Integration: Die Forderung nach ethnisch homogenen Wohnblocks ist auf scharfe Kritik gestoßen, dabei sind diese längst Realität
Fabian Schmidt-Ahmad

Thomas Dilger ist zwar Geschäftsführer der Nassauischen Heimstätte/Wohnstadt und damit Chef von 64.000 Wohnungen in Hessen und Thüringen, doch bisher stand er eher weniger im Licht der Öffentlichkeit. Dies änderte sich in der vergangenen Woche schlagartig, als Dilger in der Welt mit Äußerungen zitiert wurde, die ein Beben in der hessischen Landespolitik und weit darüber hinaus auslösten.

Denn Dilger hatte ein Konzept ins Gespräch gebracht, nach dem Wohnungen in Zukunft nur noch nach kulturellem Hintergrund der Interessenten vermietet werden sollen. So werde künftig bei Neubelegungen darauf geachtet, daß die neuen Mieter zur größten ethnischen Gruppe innerhalb des Mietshauses passen. Dadurch sollen "einheitliche ethnische Nachbarschaften in Milieuhäusern" entstehen.

"Eine fünfundsiebzigjährige deutsche Großmutter hat ein anderes Verständnis von Sauberkeit und Erziehung als eine junge Migrantenfamilie", begründete Dilger die Entscheidung: "Wir glauben nicht mehr an die glückliche, gemischte große Heimstättenfamilie."

Eine so deutliche Absage an den Traum des Multikulturalismus mußte naturgemäß Empörung auslösen: "Wir sind uns einig, daß eine Vermietung von Wohnungen getrennt nach Nationalitäten der völlig falsche Weg ist und eine Kapitulation vor zweifellos vorhandenen Problemen bei der Integration darstellt", heißt es in einer gemeinsamen Presseerklärung von Hessens Ministerpräsidenten Roland Koch und Wirtschaftsminister Alois Rhiel. Damit sekundierten die beiden CDU-Politiker dem Vorsitzenden der Grünen-Fraktion im Landtag, Tarek Al-Wazir, der gleichfalls kein Kulturproblem sehen will. Dilger habe "offensichtlich nicht verstanden, daß es bei den unzweifelhaft vorhandenen Konflikten in den Siedlungen nicht um Deutsche oder Nicht-Deutsche geht, sondern faktisch um die Sozialstruktur in einem Gebiet".

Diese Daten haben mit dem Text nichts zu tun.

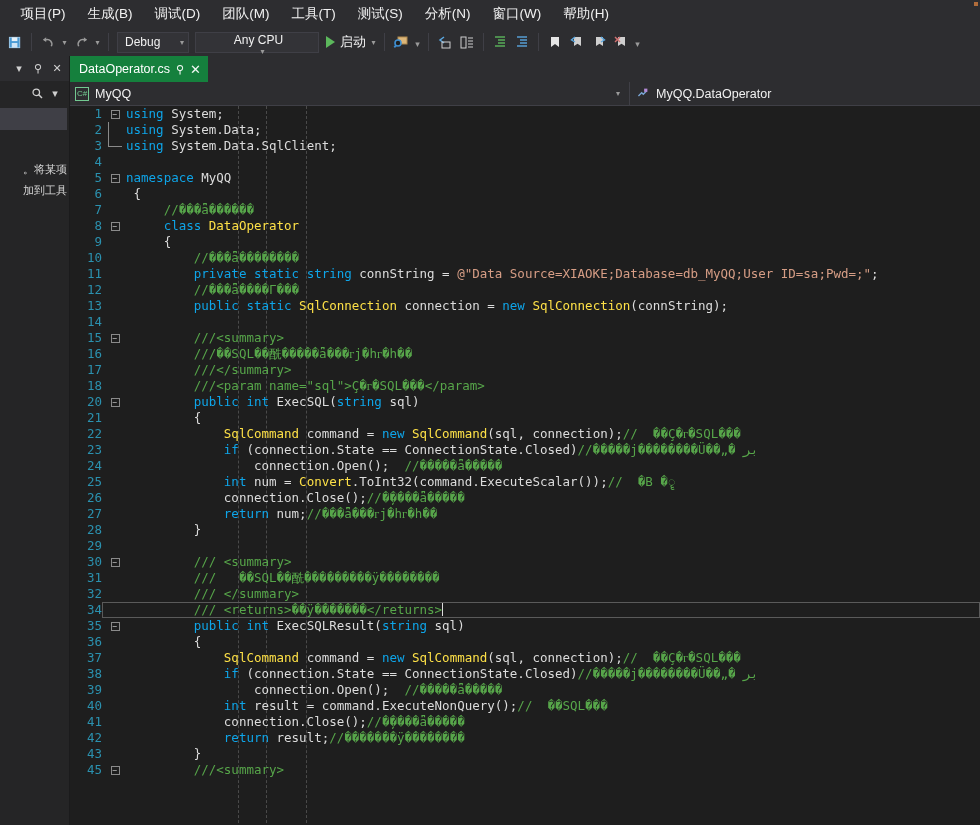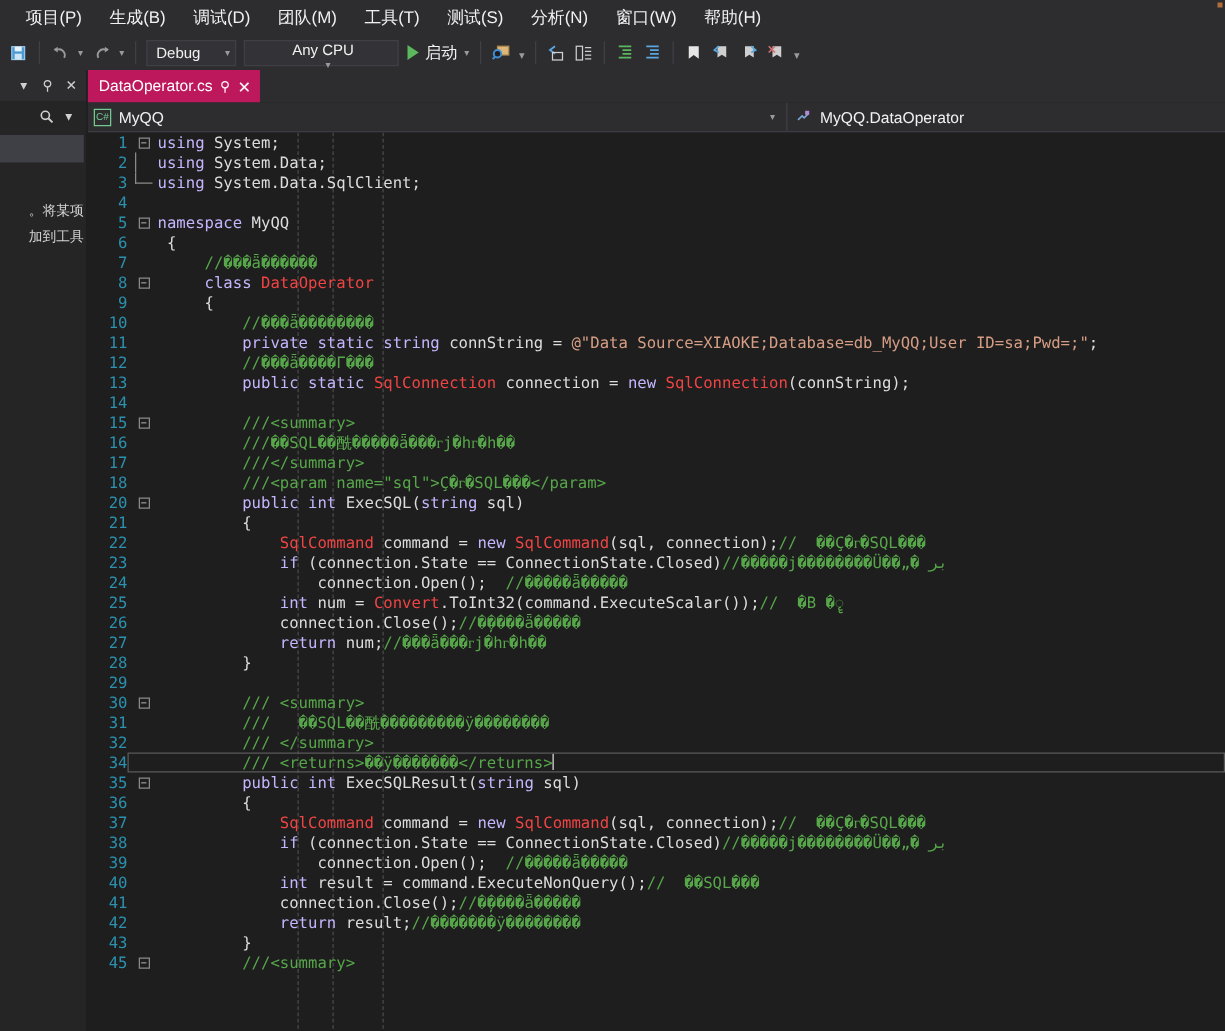"DataOperator.cs" .tab { background: #be185d -> #15803d }
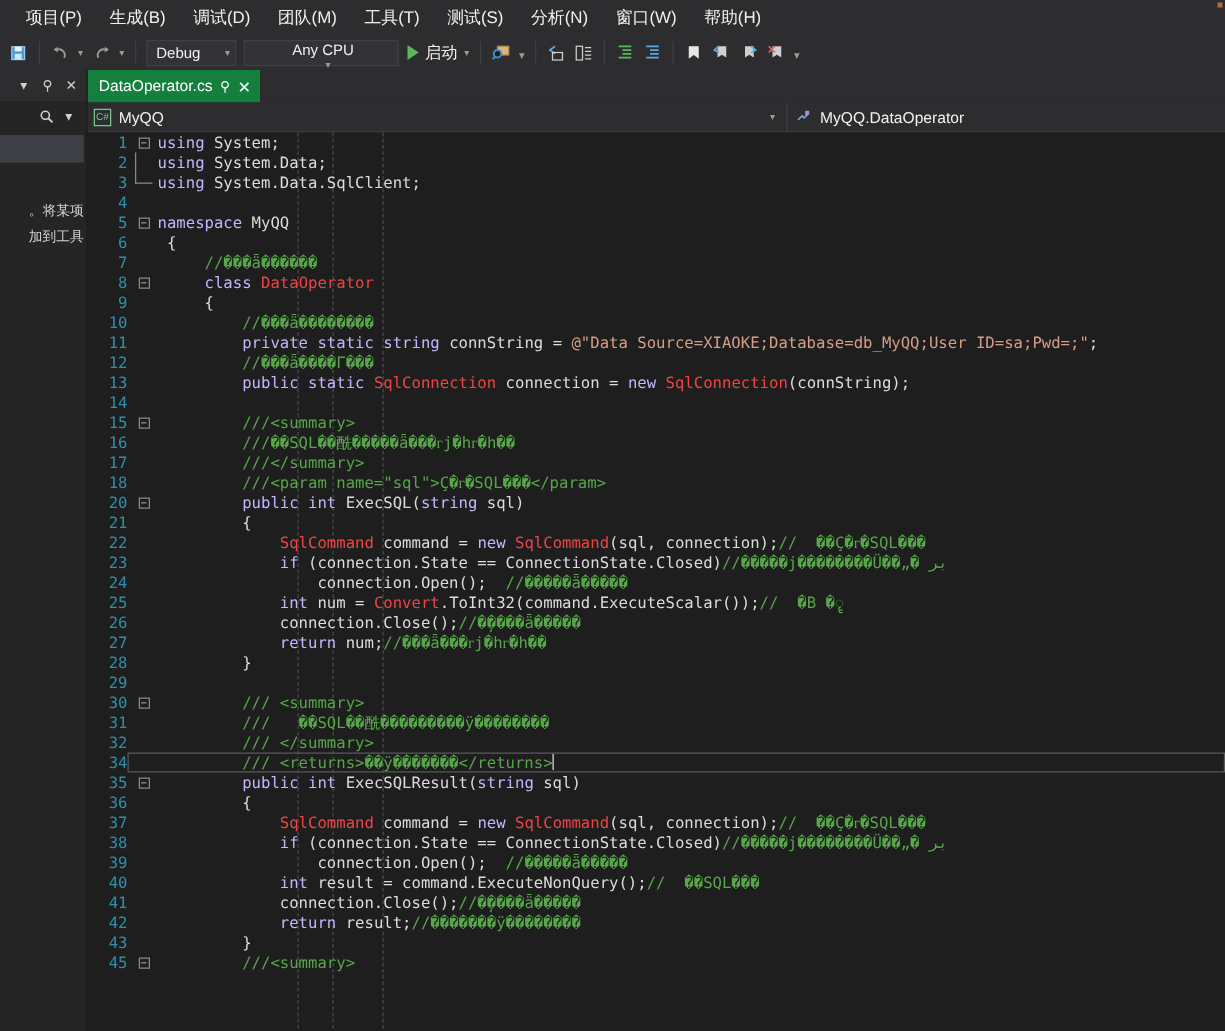"using" .kw { color: #c4b5fd -> #0ea5e9 }
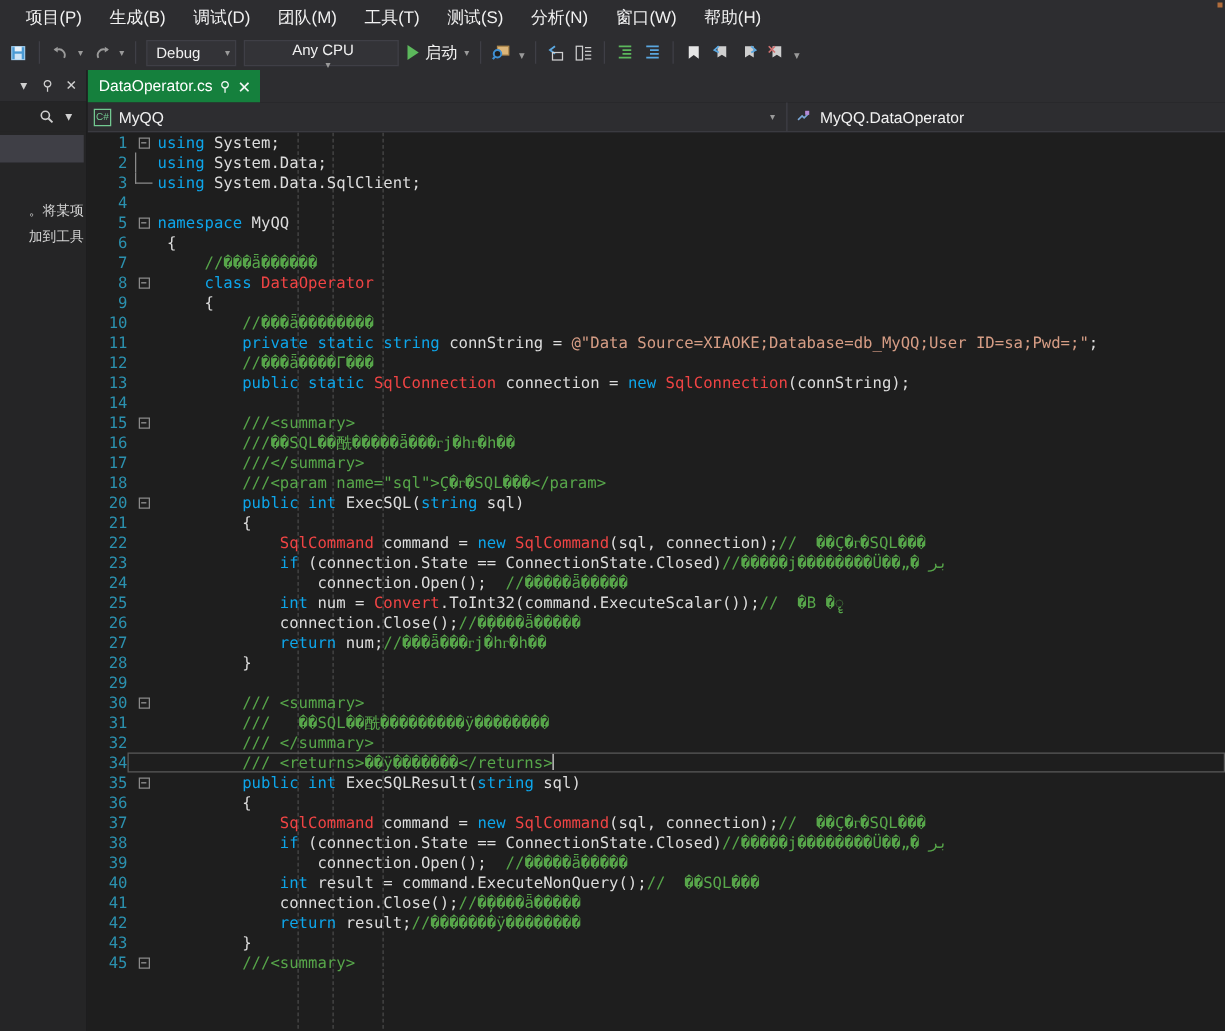"DataOperator" .type { color: #ef4444 -> #fde047 }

Überrascht von dem Medienecho dementierte die Wohnungsgesellschaft, bewußt eine ethnische Trennung herbeizuführen. So gehöre zu ihrer bisherigen Strategie "keinesfalls eine Geschäftspolitik, die eine ethnische Segregation befördere und Wohnblocks nach Ethnien getrennt vermiete". Ein etwas halbherziges Dementi, heißt es doch weiter: "Inzwischen finde jedoch eine wesentliche Veränderung ... statt. Niedrige Geburtenzahlen und die Zunahme der Bevölkerung mit Migrationshintergrund habe die Struktur der Wohnungssuchenden, insbesondere im Markt geförderter Wohnungen, verschoben. ... Jeder habe damit die Chance, sich nach eigenem Ermessen mit Wohnraum zu versorgen und damit seinen Wunsch zu realisieren, Nähe zu Nachbarn in ähnlichen kulturellen und ethnischen Milieus zu suchen."

In der Tat sprach auch Dilger in Berlin auf der Fachtagung "Gut miteinander wohnen - was können Wohnungsunternehmen, Kommunen und freie Träger tun?" keine überraschenden Neuigkeiten aus. Schließlich gehören die von Dilger geschilderten Maßnahmen seit Jahren ganz einfach zum praktischen Alltag der Wohnungsvergabe - Maßnahmen, die einfach aus der Not der Wohnungsunternehmen resultieren, wenigstens einen Teilbereich sozial intakt zu erhalten.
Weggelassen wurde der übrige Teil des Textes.